I’m looking around a hip city dweller’s home through the lenses of an Oculus Rift virtual-reality headset: there are posters on the walls, sweaters on an industrial clothing rack, a cool orange couch, and gray beanbag chairs.
This isn’t a typical virtual-world view, though. Rather than seeing the whole scene as uniformly in focus, when I look straight ahead—through a rectangle that makes up about 5 percent of my field of view—I can see much more detail. I’m able to note striations in the fabric on the couch cushions, and clear patterns on the sweaters and beanbags. I can read the words on the posters and the titles of books.
This increased sharpness is the work of a Finnish startup called Varjo (pronounced like “Vario”; it means “shadow” in Finnish), which is trying to massively improve the resolution of images for both virtual-reality and augmented-reality headsets—something that may be a way to woo more users to the nascent technologies and make them more useful for professionals.
While resolution has improved greatly in the past several years with the development of VR and AR headsets like the Rift, Microsoft’s HoloLens, and HTC’s Vive, there are no headsets on the market that can show you images anywhere close to the quality of the images you can see with your eyes in real life. Magic Leap, the mysterious, massively funded Florida-based startup, has shown me some augmented-reality examples that came as close as I’ve seen, but the prototypes weren’t even in a form that I could hold up to my face, let alone wear.
Based in Helsinki, Finland, Varjo has been around for less than a year, but it has working prototypes for virtual and augmented reality and plans to make an early version of a headset using its technology for a few companies—think architects, designers, and others who work with 3-D models—to try out late this year. It’s also hoping to start selling a headset for professional users next year (the company won’t say how much this might cost, but indicated I was headed in the right direction when I asked if it would be thousands of dollars).

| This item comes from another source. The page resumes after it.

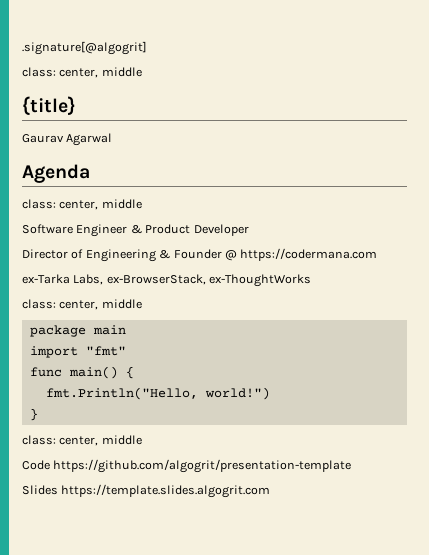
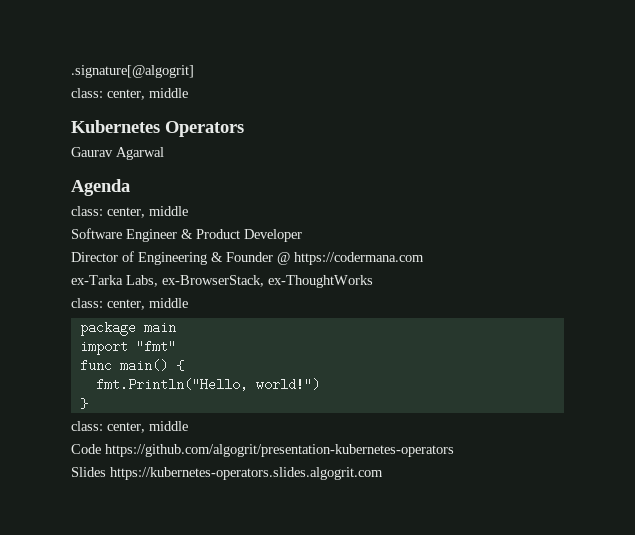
[22,96,76,116] {title} -> [71,120,244,137] Kubernetes Operators
[53,459,352,473] https://github.com/algogrit/presentation-template -> [105,444,454,457] https://github.com/algogrit/presentation-kubernetes-operators
[61,484,271,498] https://template.slides.algogrit.com -> [110,467,383,480] https://kubernetes-operators.slides.algogrit.com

The company’s virtual-reality prototype, which it let me try out last week during a company visit to San Francisco, builds on an Oculus Rift with a high-resolution micro OLED display and an angled glass plate in front of the headset’s regular display. The plate—an optical combiner—lets Varjo merge the two different displays into one image that you see when you put on the headset.
“We basically have much more pixels in a small portion than the rest of the screen has,” Varjo cofounder and CEO Urho Konttori says.
What Varjo is doing with this hack is similar to a technique known as foveated rendering, which shows you the highest-resolution images just at the spot where your eye is focused, and lower-resolution images in the periphery of your field of view (much the way the fovea, which is a point on the retina of the eye, does).
In theory, foveated rendering can significantly cut down on the kind of computing power needed to show you super detailed images, and, perhaps, make it possible to pack great VR and AR experiences into less powerful devices, like a cell phone or a lightweight, untethered headset. But it’s still mainly in the research stage, as it’s thought to require extremely precise eye-tracking technology in order to work well (and to prevent nausea, or at least annoyance).
And, in fact, the prototype Varjo showed me didn’t even include eye tracking; it used just the Oculus Rift’s standard built-in tracking, which keeps tabs on the position and orientation of your head.
Varjo plans to add the ability to track your gaze, but, even so, it could prove tricky to make this work well. Emily Cooper, a research assistant professor at Dartmouth who studies 3-D vision and how we view displays, notes that eye tracking can be hard to calibrate and isn’t always consistent. One reason is that while we might look at the same object in the same spot over and over, we don’t always do it with the exact same part of our retina—which could throw off an eye tracker.
“It’s always important to keep in mind that people’s vision isn’t perfect,” Cooper says. “That can be a benefit—foveated rendering kind of exploits that in a way. But it can kind of get in the way sometimes.”